Kurume locals treat this airport bus as a shortcut home
The Nishitetsu Highway Bus Kurume Line runs between Fukuoka Airport and Kurume, aimed more at Kyushu regulars than first‑time visitors comparing passes and rail cards. Most English guides start the story at Hakata Bus Terminal, but this coach can save you the subway detour if your flight lands at the right time and you already know which stop in Kurume you want.

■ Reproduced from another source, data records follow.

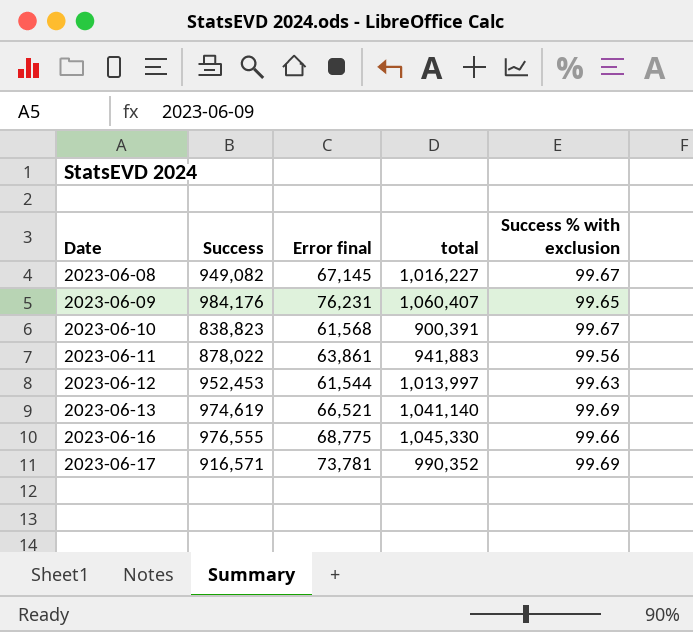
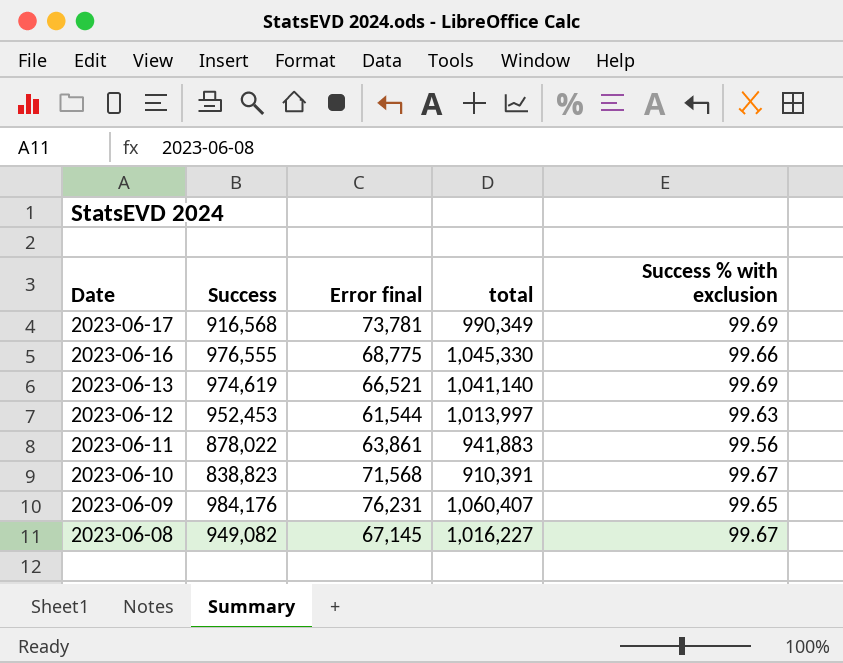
row order: Date ascending -> Date descending
2023-06-17 | Success: 916,571 -> 916,568
2023-06-17 | total: 990,352 -> 990,349
2023-06-10 | Error final: 61,568 -> 71,568
2023-06-10 | total: 900,391 -> 910,391

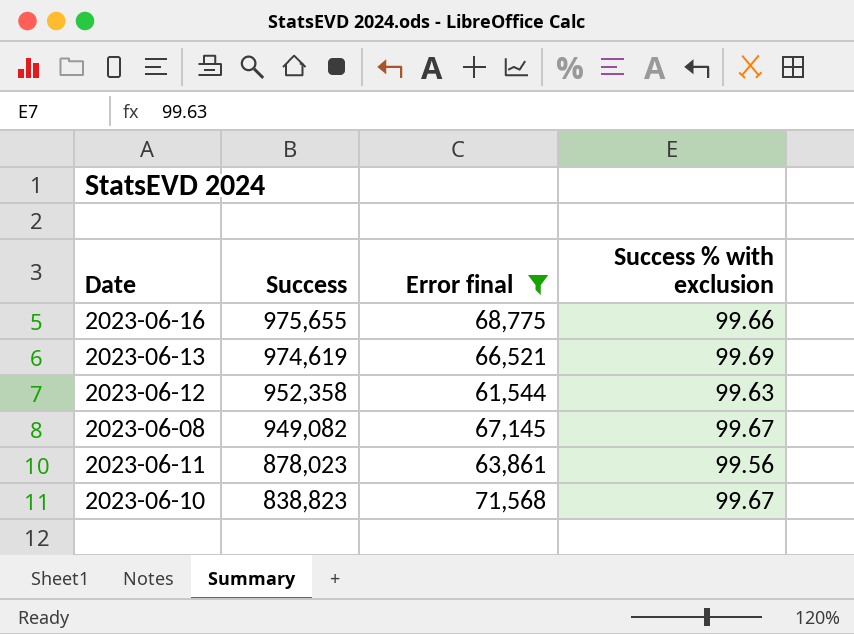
filter: none -> Error final <= 71,568
row order: Date descending -> Success descending
column total | formula: [Success] + [Error final] -> none
2023-06-16 | Success: 976,555 -> 975,655
2023-06-12 | Success: 952,453 -> 952,358
2023-06-11 | Success: 878,022 -> 878,023

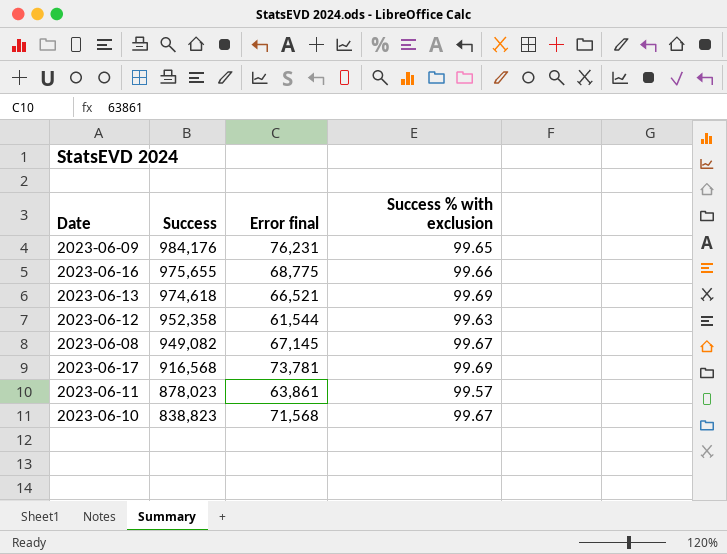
filter: Error final <= 71,568 -> none
2023-06-13 | Success: 974,619 -> 974,618
2023-06-11 | Success % with exclusion: 99.56 -> 99.57

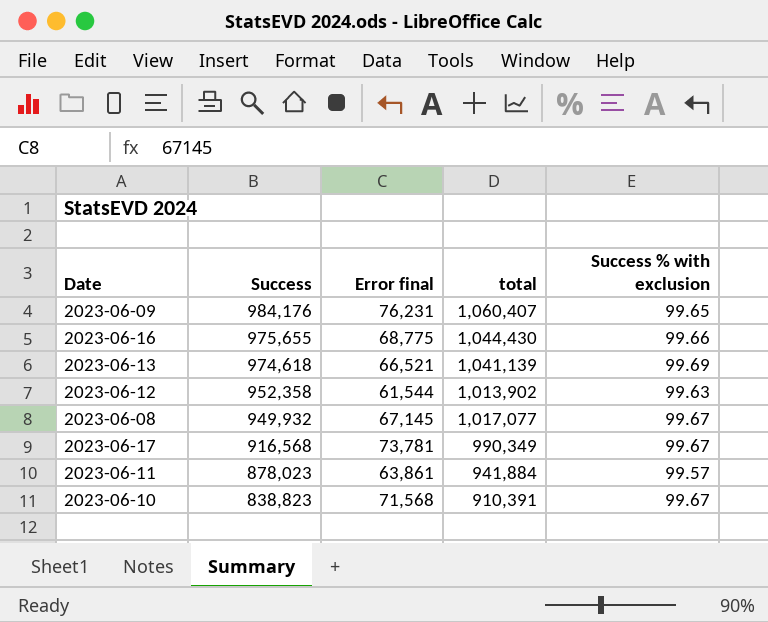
column total | formula: none -> [Success] + [Error final]
2023-06-08 | Success: 949,082 -> 949,932
2023-06-17 | Success % with exclusion: 99.69 -> 99.67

Services use express coaches with luggage holds and run between the Domestic and International terminal area and Kurume city; most online route maps still show Hakata as the origin even though airport buses exist on selected runs. Kurume itself has both JR Kurume and Nishitetsu Kurume stations, so many residents only bother with the highway bus when a stop lines up near home or when rail lines are having a bad day.
Frequency thins out in the late evening, and that’s where complaints start: if your arrival into Fukuoka pushes past 21:00, the remaining Kurume departures can be sparse compared with JR and Nishitetsu trains. A few Kyushu regulars mention getting stranded once, then switching to a “bus if early, train if delayed” rule for any flight landing after dinner time.
Regular commuters watch both bus and rail timetables side by side and pick whatever leaves first from the airport/Hakata pair; Kurume’s rail links mean JR from Hakata or Nishitetsu from Tenjin often wins if you’ve just missed a highway coach. On peak days like Friday evenings toward Kurume, locals jump online and reserve seats in advance rather than gambling on walk‑up availability for the last buses.
Think of this line as a tool, not a default. If your Kurume address sits close to a specific Nishitetsu highway stop and your flight lands before the thin late‑evening window, the coach can spare you one or two transfers compared with doing Airport Subway to Hakata then JR. If your flight is delayed past schedule, go straight to Plan B and check JR and Nishitetsu rail times from Hakata and Tenjin before you leave the terminal.